Here’s how Aronson introduces us to Ari and his superstitious ways in the first chapter: 
     Call me obsessive, but first I eat a bowl of frosted cornflakes with half a cup of puffed rice and one-third of a banana, because this is what I ate before the first time I kicked a ball over Mac’s head. Under my jersey, I wear my brother Sam’s U Mass T-shirt, the one I stole out of his trunk the day he announced to my family that he was dropping out of college to fight California wildfires. Since Sam is still the highest scorer in league history, I do the same fifty push-ups he did. Then I recite the American presidents in order, first to last, while I stare at the poster of my hero, Wayne Timcoe, the only Somerset Valley High player to ever make it to the pros.
 That’s a lot of superstition weighing on Ari, but there’s more: 
     I sit on my bed and stretch my hamstrings. Before we leave, I would really like to read my daily horoscope as well as “Steve the Sports Guy: Real Advice for Real Men.” But today of all days, the paper is late.
     It’s an extremely bad omen.
What’s interesting about this collection of superstitions is that they are the very strands of plot out of which Aronson weaves this tale. Ari’s love of soccer and desire to excel like his brother, his love of his brother and fear for his safety as a firefighter, his idolization of Wayne Timcoe, and his devotion to the advice column for guys.
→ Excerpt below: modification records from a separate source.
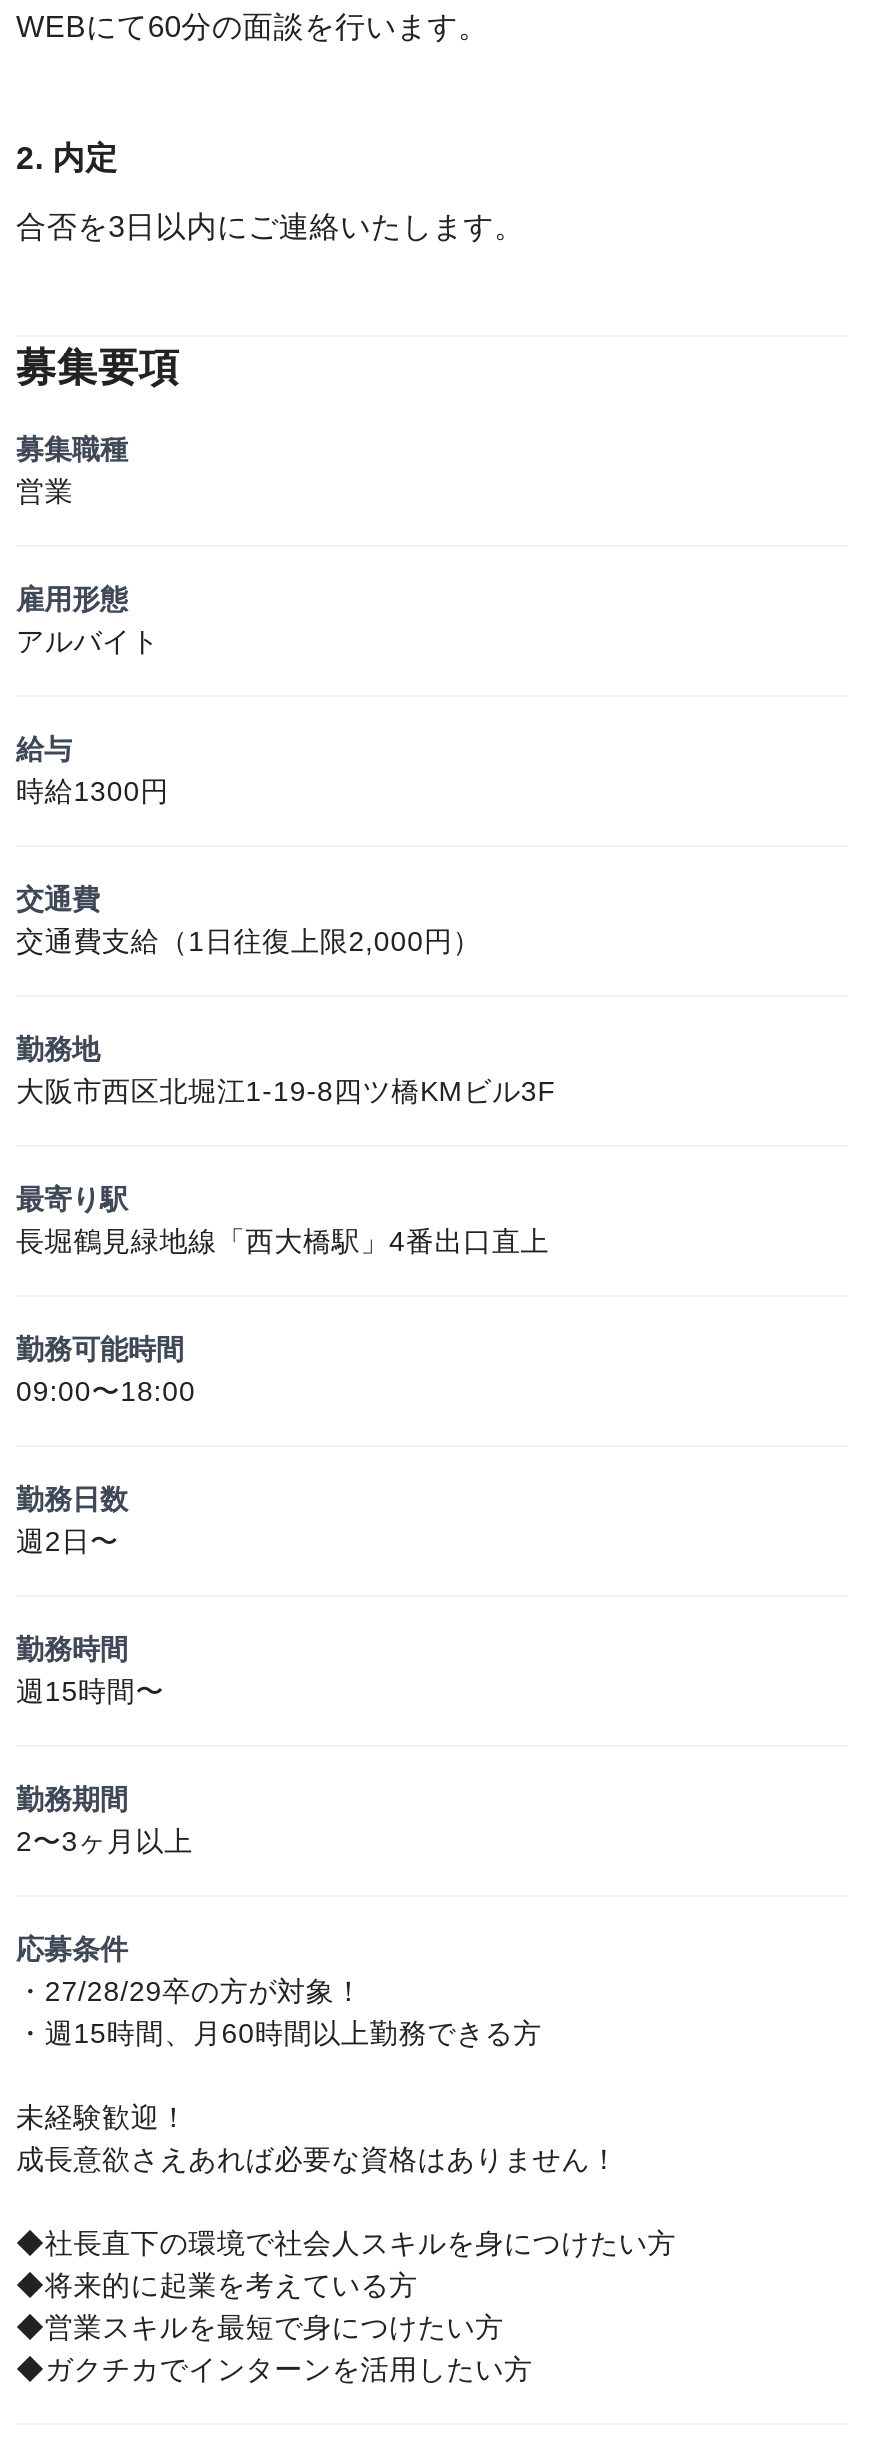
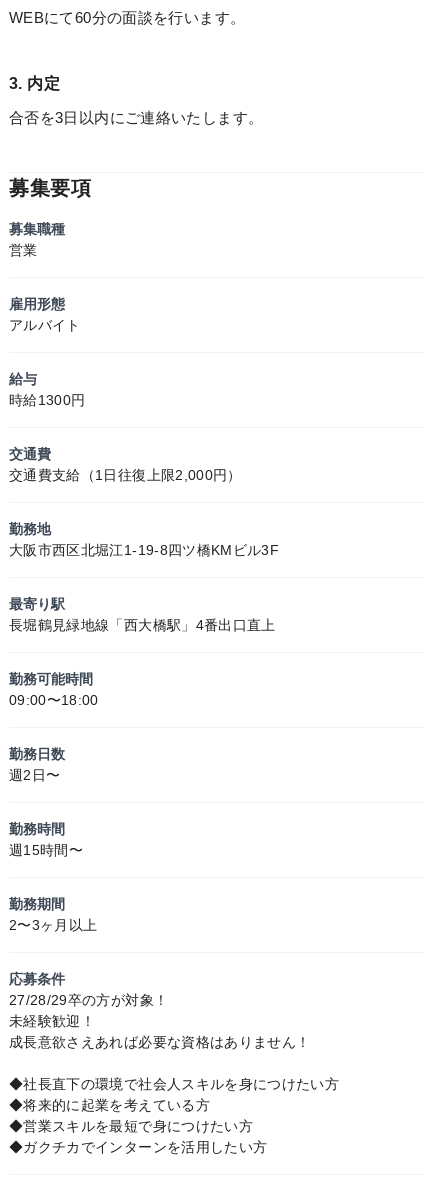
[16,141,118,175] 2. 内定 -> [9,75,60,92] 3. 内定
[16,1975,542,2049] ・27/28/29卒の方が対象！ | ・週15時間、月60時間以上勤務できる方 -> [9,992,168,1008] 27/28/29卒の方が対象！

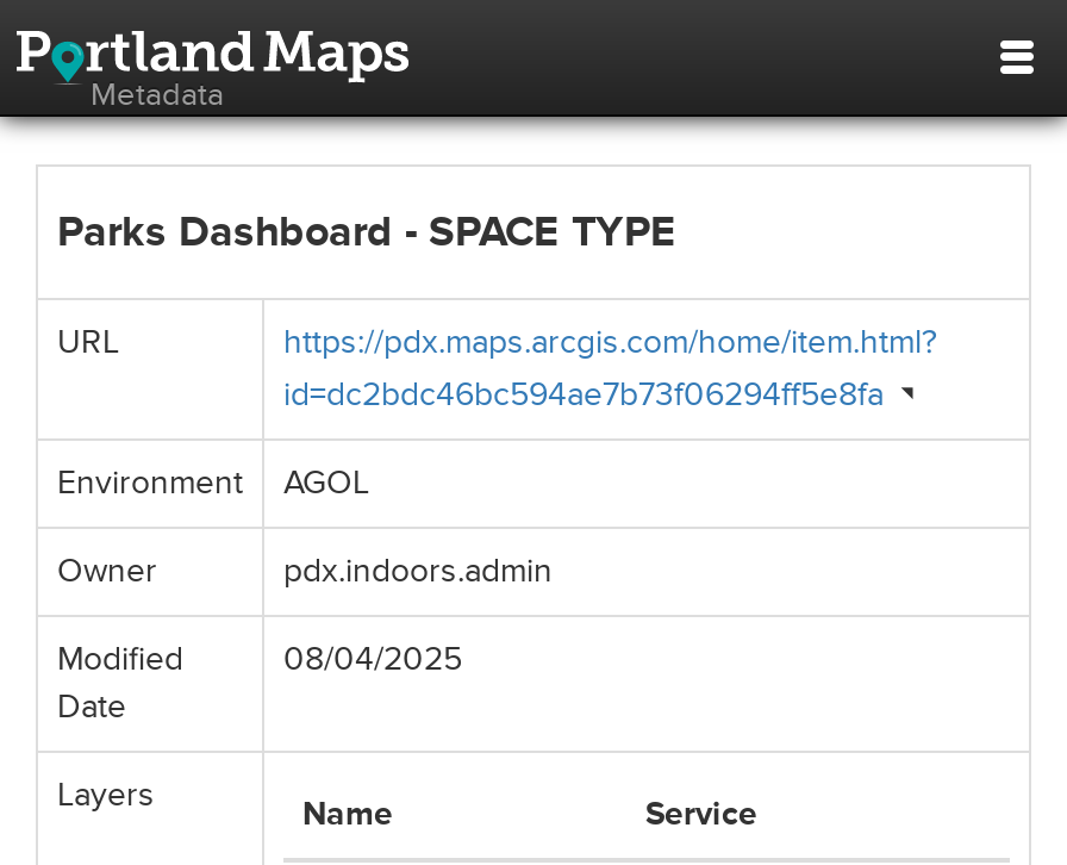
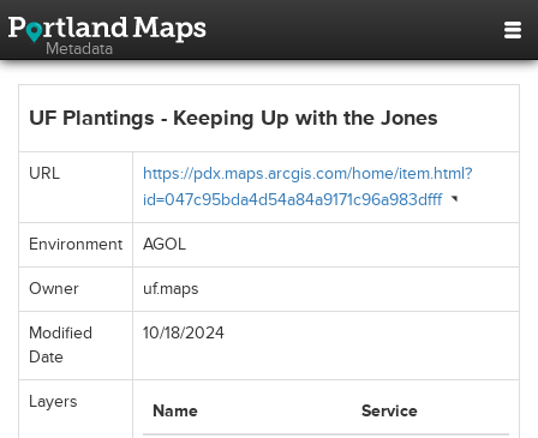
[57,205,676,257] Parks Dashboard - SPACE TYPE -> [29,104,438,131] UF Plantings - Keeping Up with the Jones
[283,374,884,415] id=dc2bdc46bc594ae7b73f06294ff5e8fa -> [143,190,442,210] id=047c95bda4d54a84a9171c96a983dfff
[283,550,553,591] pdx.indoors.admin -> [143,278,199,299] uf.maps
[283,639,462,679] 08/04/2025 -> [143,323,225,343] 10/18/2024

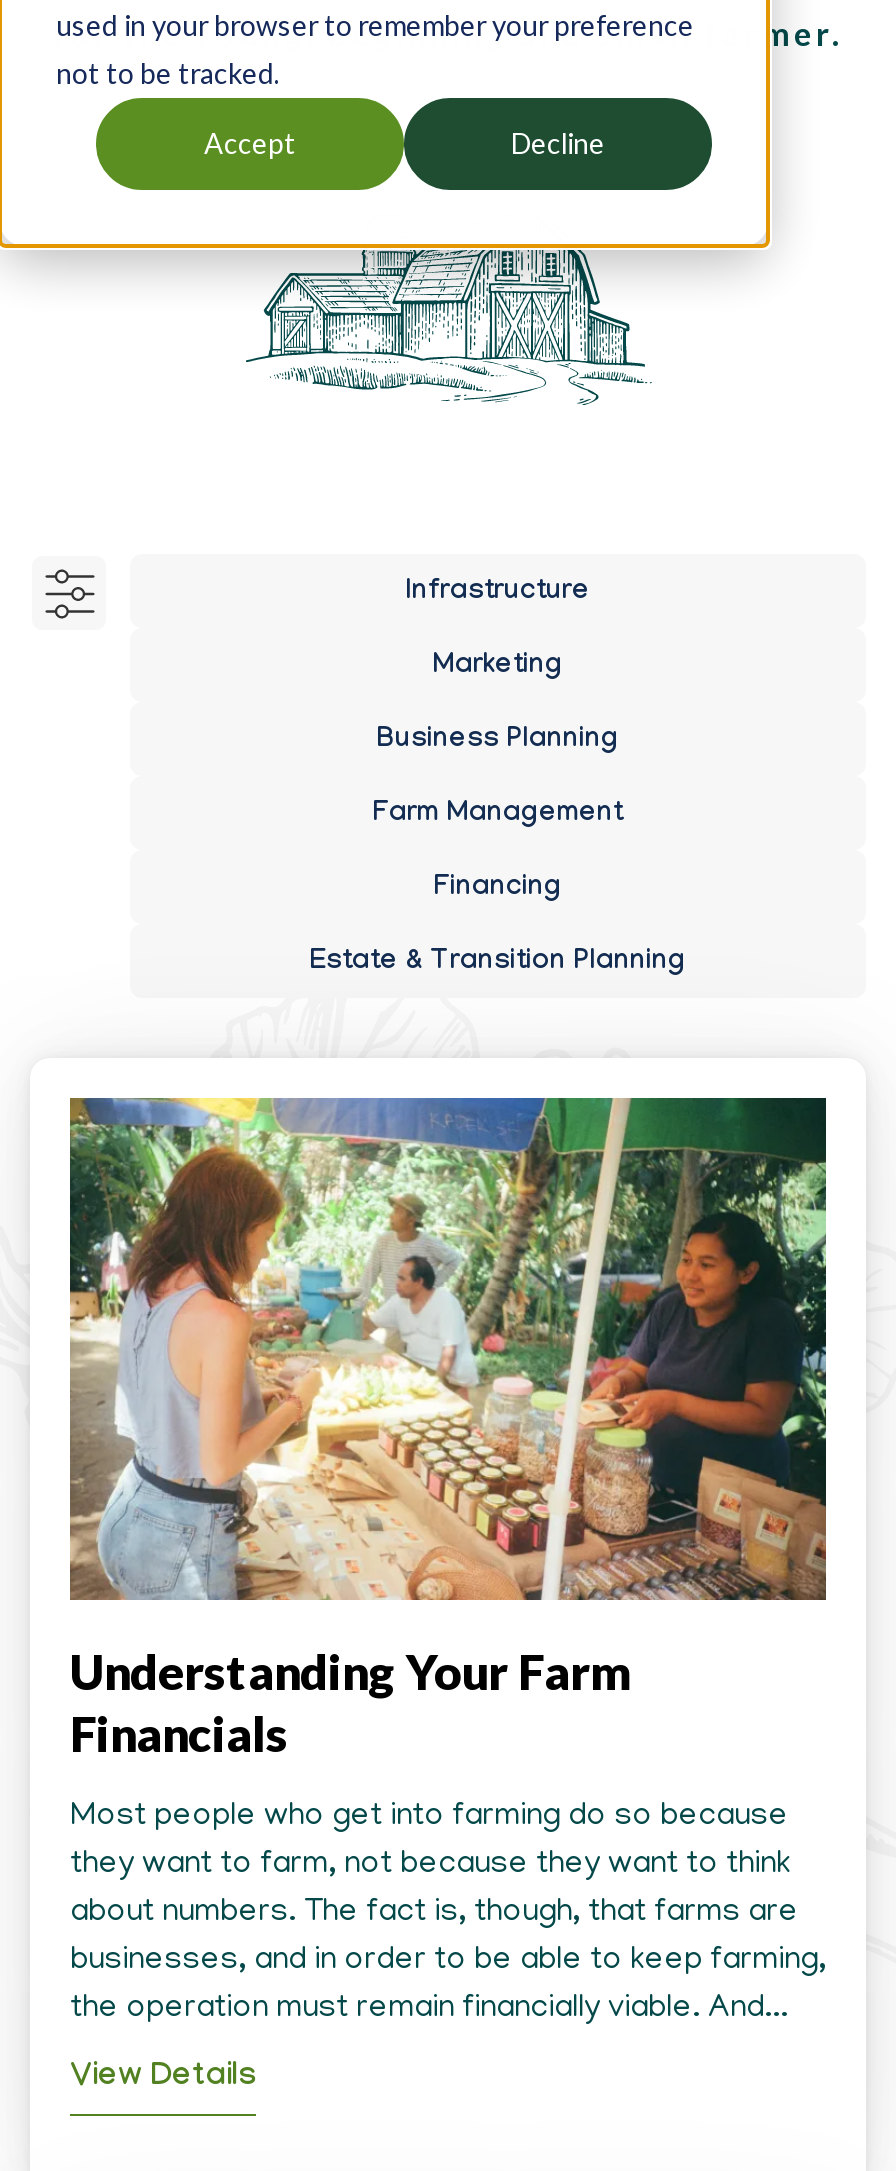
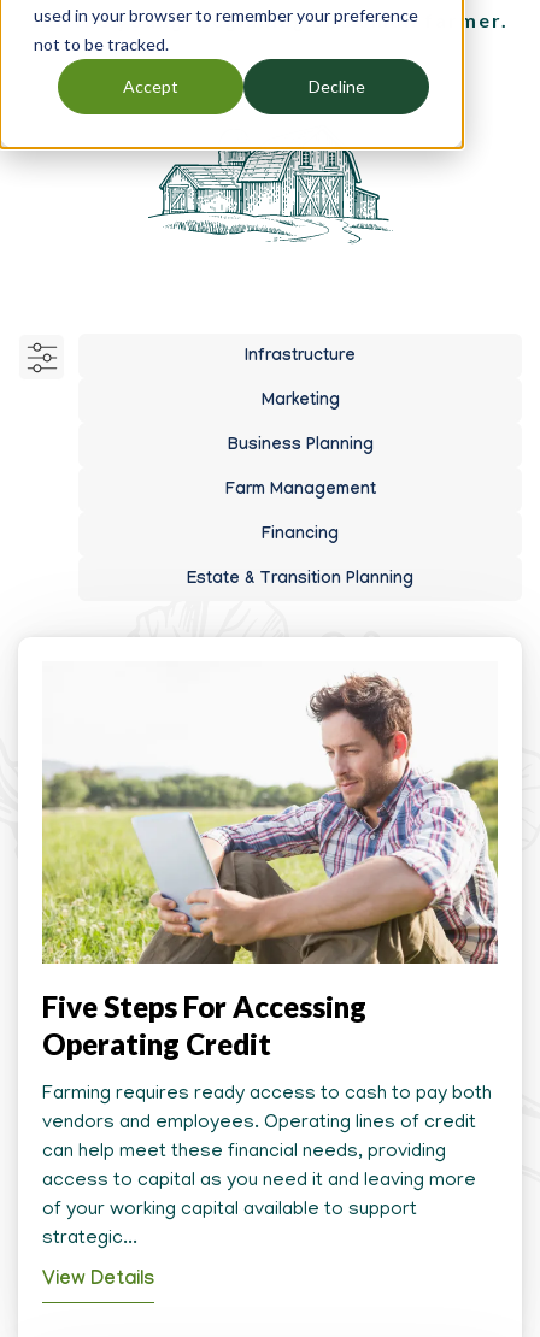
[68,1096,828,1762] [image] | Understanding Your Farm | Financials -> [41,673,499,1061] [image] | Five Steps For Accessing | Operating Credit
[70,1800,826,2028] Most people who get into farming do so because | they want to farm, not because they want to think | about numbers. The fact is, though, that farms are | businesses, and in order to be able to keep farming, | the operation must remain financially viable. And... -> [42,1084,492,1250] Farming requires ready access to cash to pay both | vendors and employees. Operating lines of credit | can help meet these financial needs, providing | access to capital as you need it and leaving more | of your working capital available to support | strategic...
And when Ari, a collector of sports cards, finds himself with a Wayne Timcoe card, one of the hardest to obtain, he feels he’s gotten assurance from the invisible gods of luck that his luck (in soccer, in life) will be guaranteed.

Through it all, Aronson also manages to introduce a likeable and compelling rivalry between Ari and his best friend, Mac, and Parker, the only girl on their soccer team.

Aronson lovingly shares Ari’s story using the voice of a 12-year-old that’s filled with the kind of worries and humor that a 12-year-old boy would share with his friends, teammates, and even his parents.

As the story unfolds from one crisis to another, and Ari discovers that the card he placed such faith in isn’t in fact a guarantee for luck, Aronson shows us how Ari’s attitude toward luck begins to change when his lucky card is lost: 
     I stay up late, overanalyzing everything that has gone wrong.
     Sam didn’t call, even though he promised he would. I’m sure it only means what it always means. There was another fire. Otherwise, he would have called.
     I can’t consider anything else.
     The non-call has nothing to do with my horrible luck.
     And my horrible luck has nothing to do with the card. Or Parker. Or Mac. It’s just a coincidence. These things happen. Luck gets better. Then it gets worse. Then it gets better. It is a wave just like Steve the Sports Guy said. In a couple of days, everything is going to turn around, if not exponentially, at least incrementally.
     I believe that.
     I have to believe that.
And in the story’s final scene, Ari’s transformation from a boy believing that luck will save him to a boy believing in himself and his own skills is complete.

When his brother returns from fighting fires to watch Ari’s semi-final game for the championship and gives the pep talk before the players take the field, he says: “So then, I don’t have to tell you, soccer is a game of timing and skill. But it also a game of—”

And Ari interrupts: 
“I don’t want to be disrespectful, but we have worked hard. We play together. We are about to slaughter Plainfield/Montrose. I think we know the truth about soccer. At least, we know how to play like a team.”
No longer does he need his lucky card or his lucky presidents. He has everything that he needs. His parents on the sidelines. His brother. His friends. His team.

He knows now, thanks to Aronson's deft craftsmanship, what he didn’t know at the start of the story: That’s all the luck he needs.